### PROBLEM REQUIREMENTS
Only lines below containing the string "Shirt" should be counted; please give that count by itself.

*** SUPPLIED RECORDS Section Begins ***

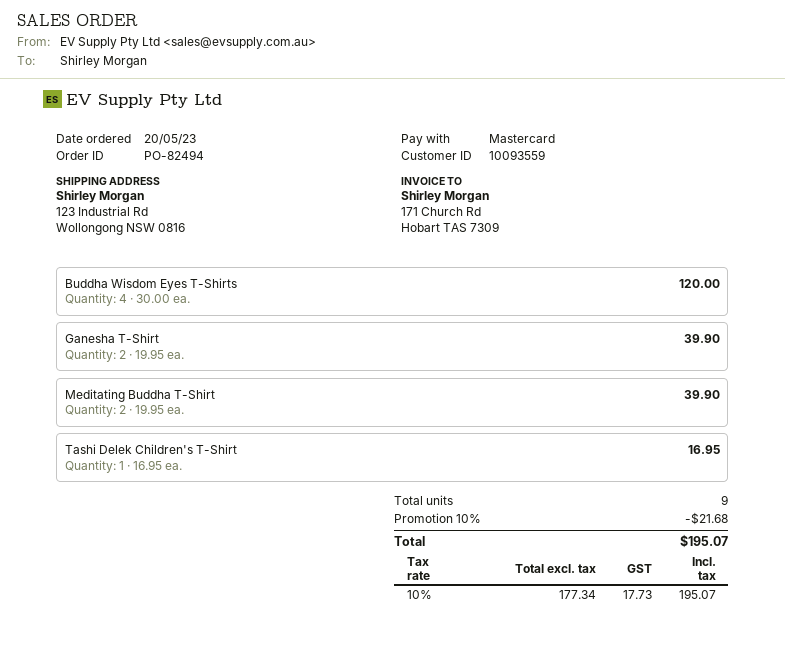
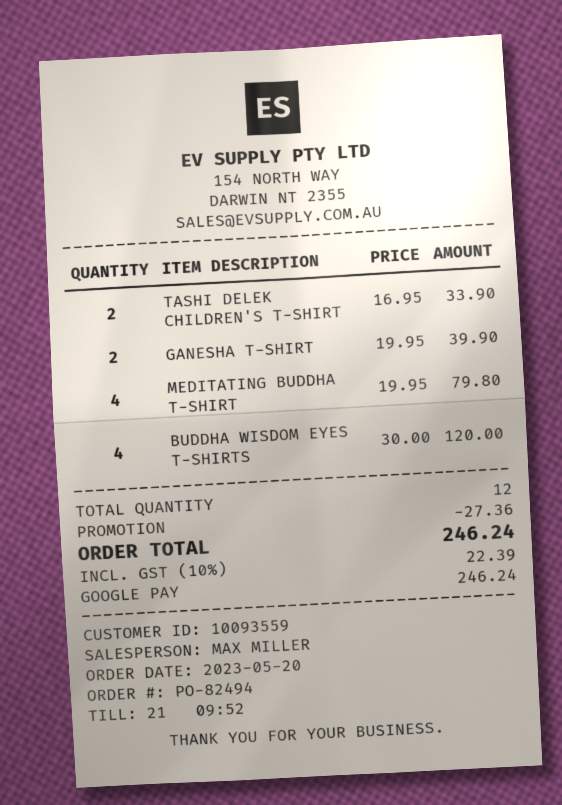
payment method: Mastercard -> Google Pay
Meditating Buddha T-Shirt: 2 x 19.95 = 39.90 -> 4 x 19.95 = 79.80
Tashi Delek Children's T-Shirt: 1 x 16.95 = 16.95 -> 2 x 16.95 = 33.90
total quantity: 9 -> 12
discount: 21.68 -> 27.36
tax: 10% = 17.73 -> 10% = 22.39
total: 195.07 -> 246.24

*** SUPPLIED RECORDS Section Ends ***

### EXERCISE RESPONSE
2